The first few bits of variable data you (hopefully) get from the log most likely won’t be the ones that move the needle. They’re usually more like breadcrumbs leading in the direction of the next clue and not much further. At this point, we need to do what we can to uncover more of the “magic” under the hood of our application. This would traditionally entail emitting detailed information about the state of each failed transaction (i.e. exactly why it failed). The challenge here is that this requires a tremendous amount of foresight by developers to know what information they would need in order to troubleshoot an issue ahead of time.
The way forward: When the root cause of an error in a microservice spans across multiple services, it’s critical to have a centralized root cause detection methodology in place. Teams must consider which information particles would be needed to diagnose future issues, and at what level of logging they should be emitted to account for both performance and security considerations — this is a tall mountain to climb, and one that never ends.
Challenge #5: Version Management
Another issue, one that we brought up before but we think is worth highlighting, is the transition from a layer model in the typical monolithic architecture to a graph model with microservices. As more than 80% of an application’s code is usually third-party, managing the way by which third-party code is shared across a company’s different microservices becomes a critical element in avoiding the ever-dreaded “dependency hell.”
Consider a situation where some teams are using version X.Y of a third-party component or shared utility (which virtually all companies have) and version X.Z in others. This increases the risk of critical software issues arising from the lack of compatibility between different versions, or that slight changes in behaviors between versions which can give rise to most idiosyncratic and painful software bugs to troubleshoot.
And all this before we remind ourselves of the security issues stemming from any one of the microservices using an older, more vulnerable version of third-party code — a hacker’s dream. Allowing different teams to manage their dependencies in siloed repos might have been feasible (if not recommended) in a monolithic world. In a microservice architecture, it is an absolute no-no.

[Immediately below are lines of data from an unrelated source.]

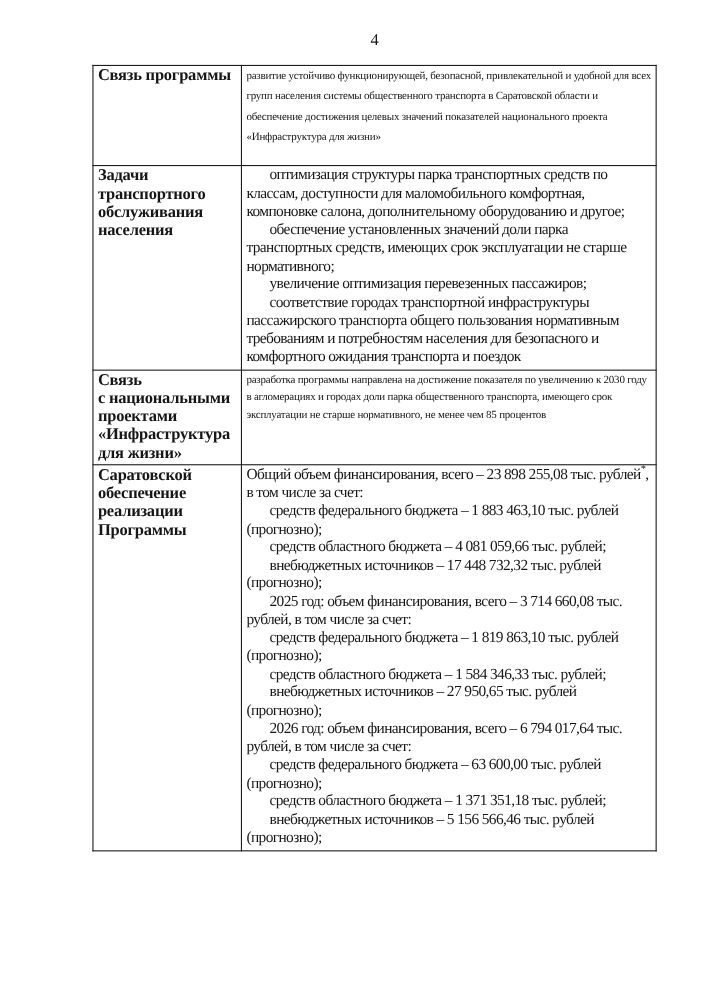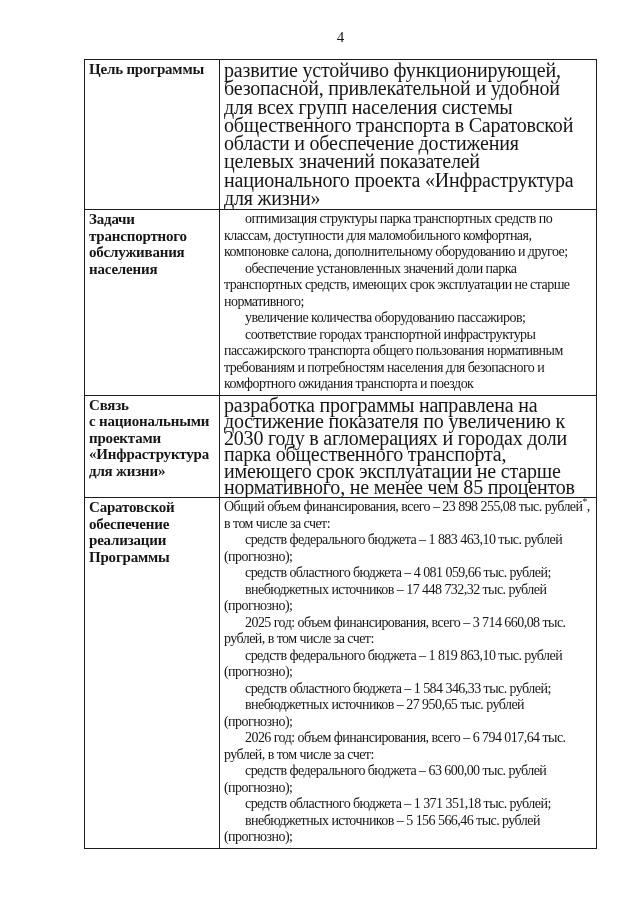--- a/index.html
+++ b/index.html
@@ -71,7 +71,7 @@
   <table class="doc">
     <tbody id="table-body">
         <tr class="row-0">
-          <td class="label-cell" style="height: 87px;">Цель программы</td>
+          <td class="label-cell" style="height: 87px;">Связь программы</td>
           <td class="value-cell">
             <p>развитие устойчиво функционирующей, безопасной, привлекательной и удобной для всех групп населения системы общественного транспорта в Саратовской области и обеспечение достижения целевых значений показателей национального проекта «Инфраструктура для жизни»</p>
           </td>

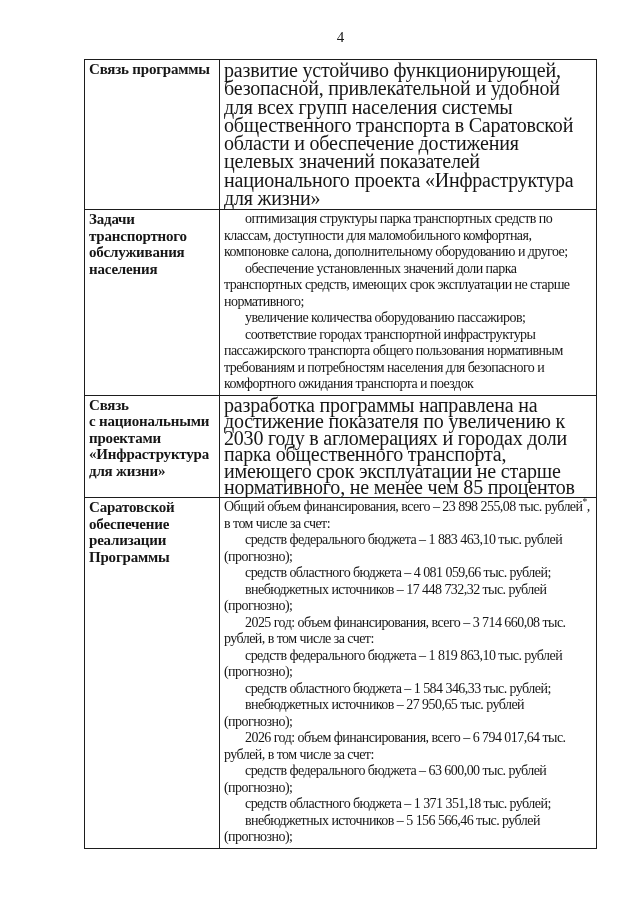--- a/index.html
+++ b/index.html
@@ -44,7 +44,7 @@
     letter-spacing: -0.2px;
   }
   td.value-cell {
-    font-size: 20px;
+    font-size: 10px;
     line-height: 16.4px;
     letter-spacing: -0.2px;
   }

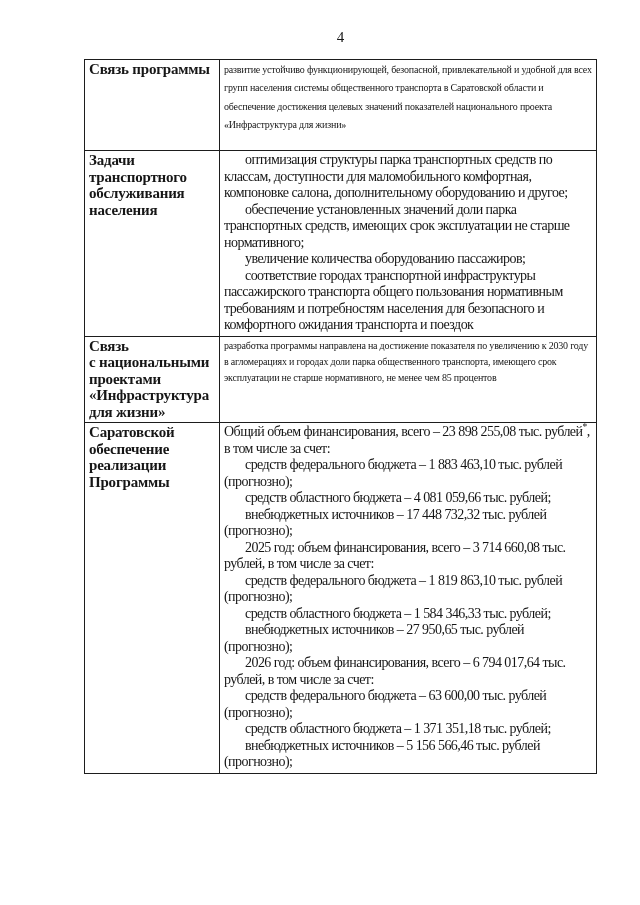--- a/index.html
+++ b/index.html
@@ -81,7 +81,7 @@
           <td class="value-cell">
             <p class="indent">оптимизация структуры парка транспортных средств по классам, доступности для маломобильного комфортная, компоновке салона, дополнительному оборудованию и другое;</p>
             <p class="indent">обеспечение установленных значений доли парка транспортных средств, имеющих срок эксплуатации не&nbsp;старше нормативного;</p>
-            <p class="indent">увеличение количества оборудованию пассажиров;</p>
+            <p class="indent">увеличение оптимизация перевезенных пассажиров;</p>
             <p class="indent">соответствие городах транспортной инфраструктуры пассажирского транспорта общего пользования нормативным требованиям и потребностям населения для безопасного и комфортного ожидания транспорта и поездок</p>
           </td>
         </tr>

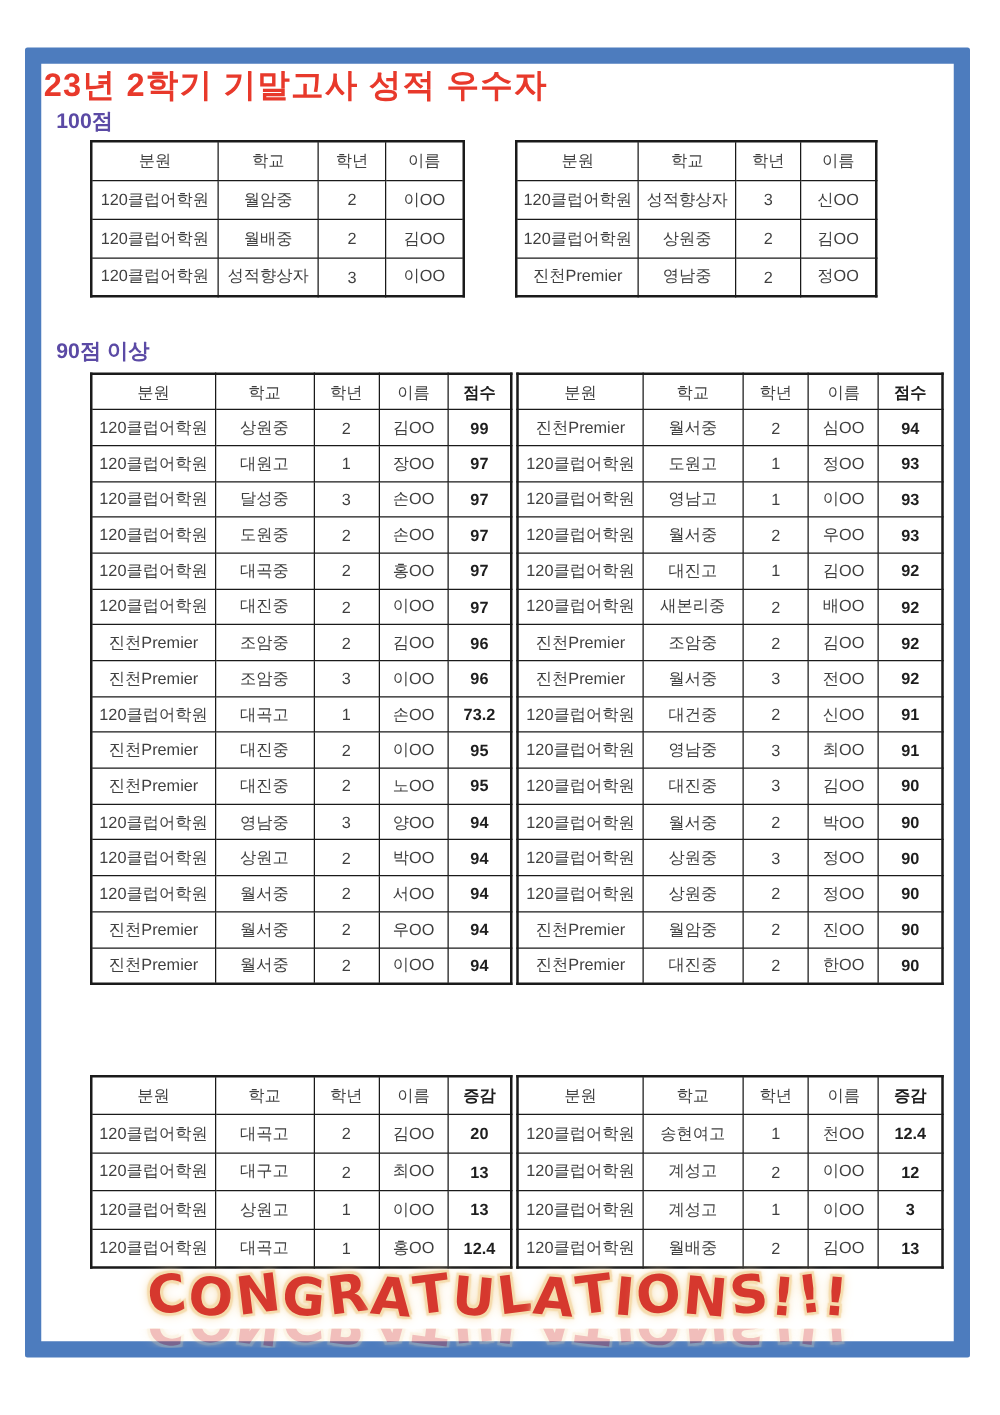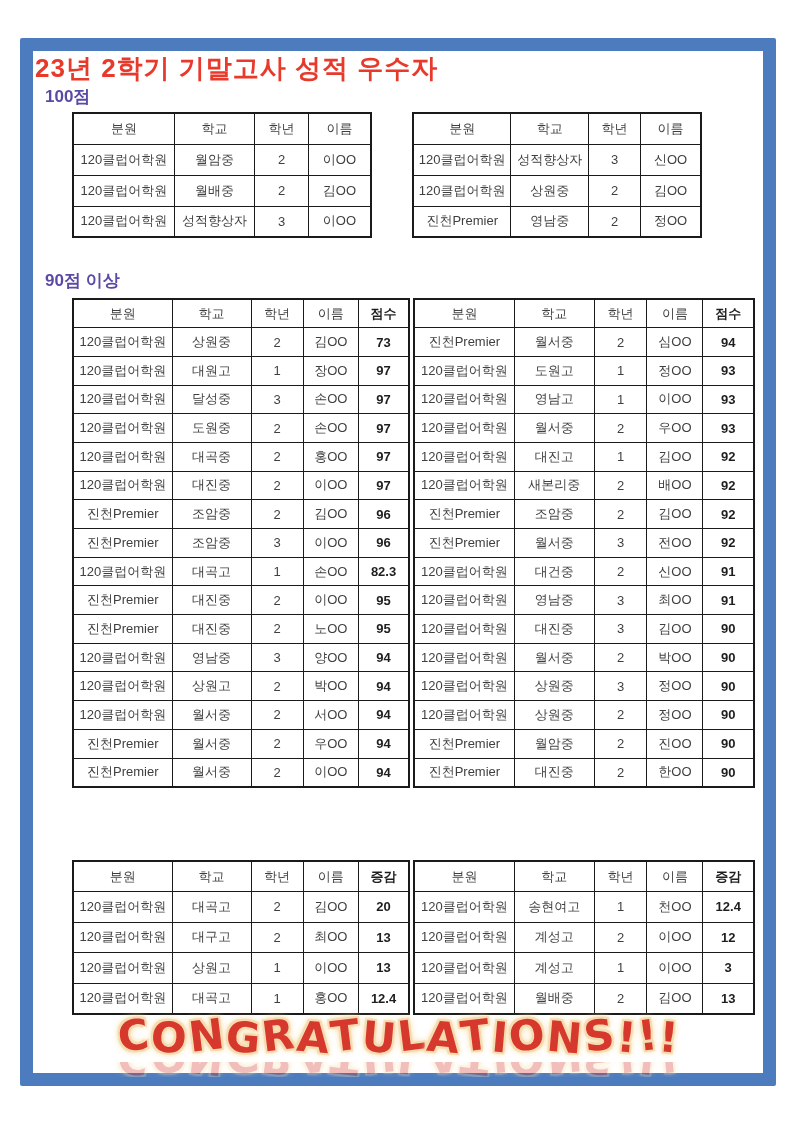--- a/index.html
+++ b/index.html
@@ -183,7 +183,7 @@
             <td>상원중</td>
             <td>2</td>
             <td>김OO</td>
-            <td class="bold">73</td>
+            <td class="bold">99</td>
           </tr>
           <tr>
             <td>120클럽어학원</td>

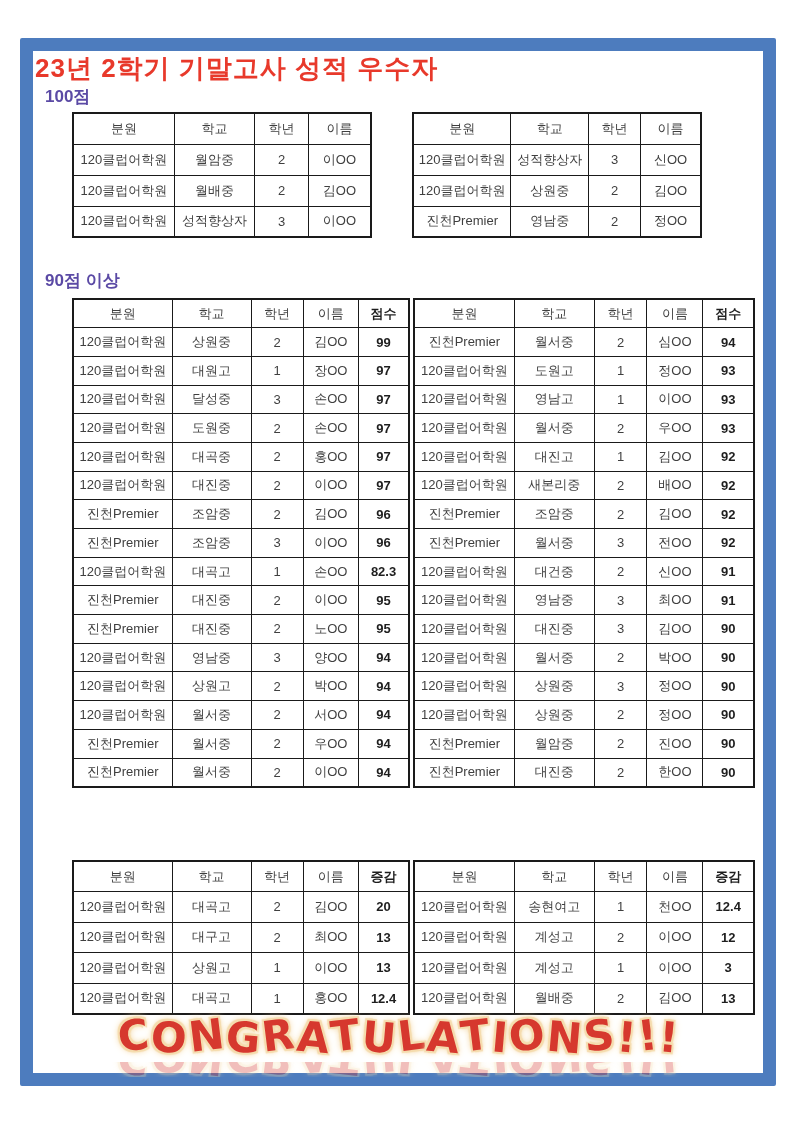--- a/index.html
+++ b/index.html
@@ -239,7 +239,7 @@
             <td>대곡고</td>
             <td>1</td>
             <td>손OO</td>
-            <td class="bold">82.3</td>
+            <td class="bold">73.2</td>
           </tr>
           <tr>
             <td>진천Premier</td>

The way forward: companies must invest in redesigning their build processes to leverage centralized artifact repositories (Artifactory would be one) for both third-party and shared utility code. Teams should only be allowed to store their own code in their individual repos.
As with most advancements in the tech industry, microservices take a familiar concept and flip it on its head. They rethink the way that large-scale applications should be designed, built and maintained. With them come many benefits, but also new challenges. When we look at these five main challenges together, we can see that they all stem from the same idea. The bottom line is that adopting a new technology like microservices demands both a rethinking and retooling of how code is built, deployed and observed. The prizes are big — but so are the risks.